Maxi processo "Pandora", dichiarato inammissibile il ricorso di Berardi

L'unico imputato ruvese nel procedimento contro gli affiliati ai Capriati e Mercante-Diomede fu condannato a 5 anni e 4 mesi

giovedì 12 ottobre 2023 9.27
A cura di Nicola Miccione
Il maxi processo "Pandora", denominato così dal nome del vaso della mitologia greca all'interno del quale sarebbero racchiusi tutti i mali della mafia barese degli ultimi 15 anni fra Bari e la sua provincia e che il 18 giugno 2018 portò agli arresti di 104 affiliati ai clan Capriati e Mercante-Diomede, continua a far parlare di sé.

Nella giornata di ieri, infatti, la prima sezione della Corte di Cassazione ha rigettato, fra gli altri, il ricorso presentato dalla difesa di Dario Berardi, unico imputato di Ruvo di Puglia alla sbarra, condannato dalla Corte d'Appello del capoluogo pugliese, nel processo di secondo grado, alla pena di 5 anni e 4 mesi di reclusione: gli ermellini hanno confermato anche la condanna alla rifusione delle spese sostenute nel giudizio dal Comune di Bari, costituitosi parte civile, per 15mila euro.

Gli imputati, tutti affiliati ai clan mafiosi Capriati e Mercante-Diomede di Bari, rispondevano a vario titolo dei reati di associazione mafiosa pluriaggravata, tentati omicidi, armi, rapine, furti, lesioni personali, sequestro di persona e le violazioni della sorveglianza speciale: il quadro accusatorio ha retto in primo grado, quando 90 persone furono condannate a pene comprese tra 12 anni e 16 mesi di reclusione, e in secondo grado, quando la Corte d'Appello ha confermato le condanne.
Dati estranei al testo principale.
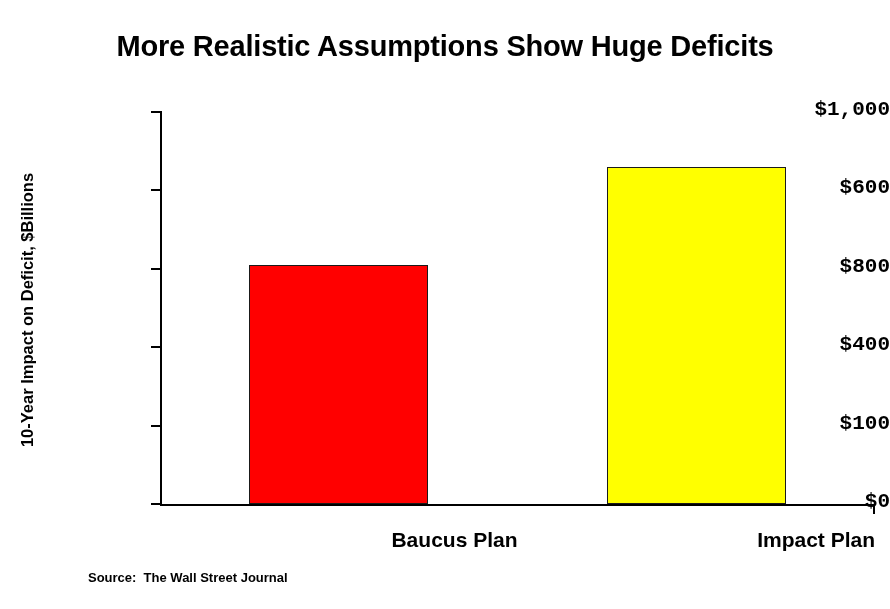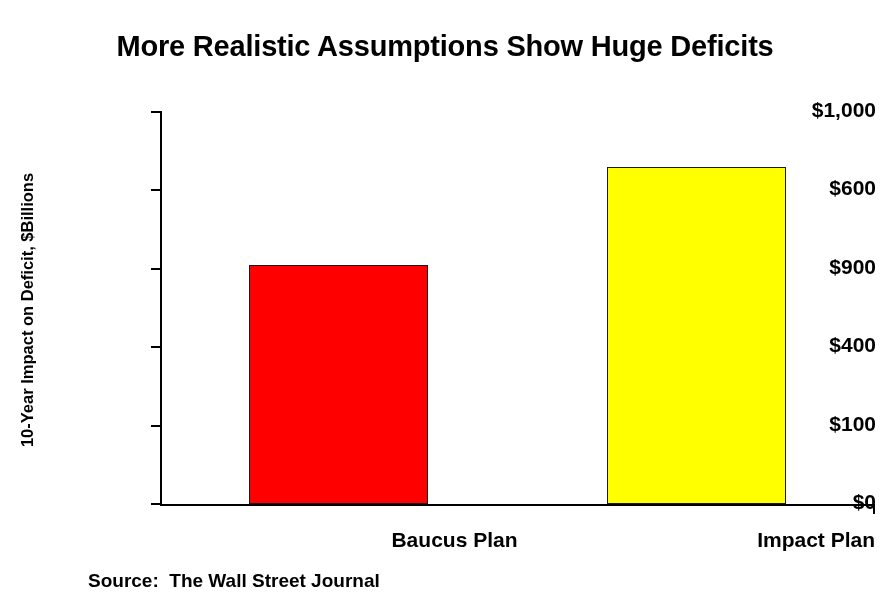--- a/index.html
+++ b/index.html
@@ -98,12 +98,12 @@
 
   .y-tick-label {
     position: absolute;
-    right: 14px;
+    right: 0;
     width: 148px;
     text-align: right;
     font-size: 21px;
     font-weight: bold;
-    font-family: Liberation Sans, sans-serif;
+    font-family: Liberation Mono, monospace;
     white-space: nowrap;
   }
 

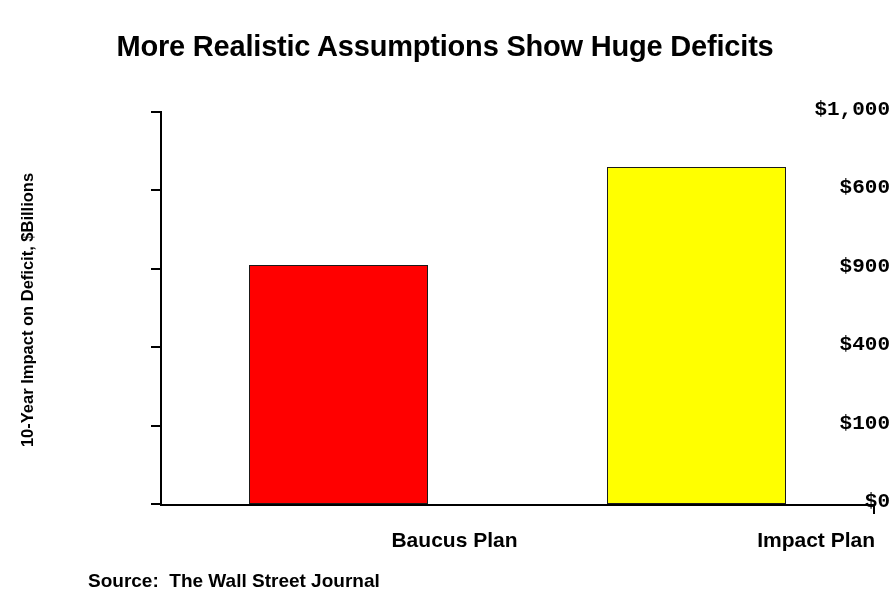--- a/index.html
+++ b/index.html
@@ -159,7 +159,7 @@
       <div class="y-tick-mark" style="top: 346.2px;"></div>
       <div class="y-tick-label" style="top: 333.2px;">$400</div>
       <div class="y-tick-mark" style="top: 267.8px;"></div>
-      <div class="y-tick-label" style="top: 254.8px;">$900</div>
+      <div class="y-tick-label" style="top: 254.8px;">$800</div>
       <div class="y-tick-mark" style="top: 189.4px;"></div>
       <div class="y-tick-label" style="top: 176.4px;">$600</div>
       <div class="y-tick-mark" style="top: 111px;"></div>

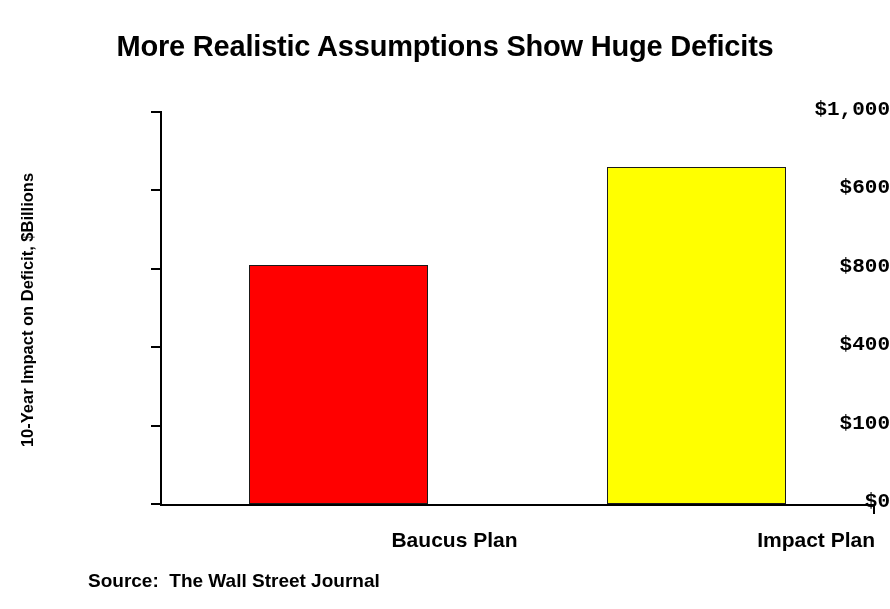--- a/index.html
+++ b/index.html
@@ -130,7 +130,7 @@
     position: absolute;
     left: 88px;
     top: 570px;
-    font-size: 19px;
+    font-size: 13px;
     font-weight: bold;
     font-family: "Liberation Sans", sans-serif;
     white-space: pre;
Le indagini dei Carabinieri, dirette dai pubblici ministeri antimafia Lidia Giorgio e Renato Nitti, documentarono oltre un decennio di affari illeciti e le ramificazioni dei due clan mafiosi, federati tra loro, accertando collegamenti con altri gruppi criminali pugliesi e rapporti commerciali con 'ndrangheta, Cosa nostra e camorra.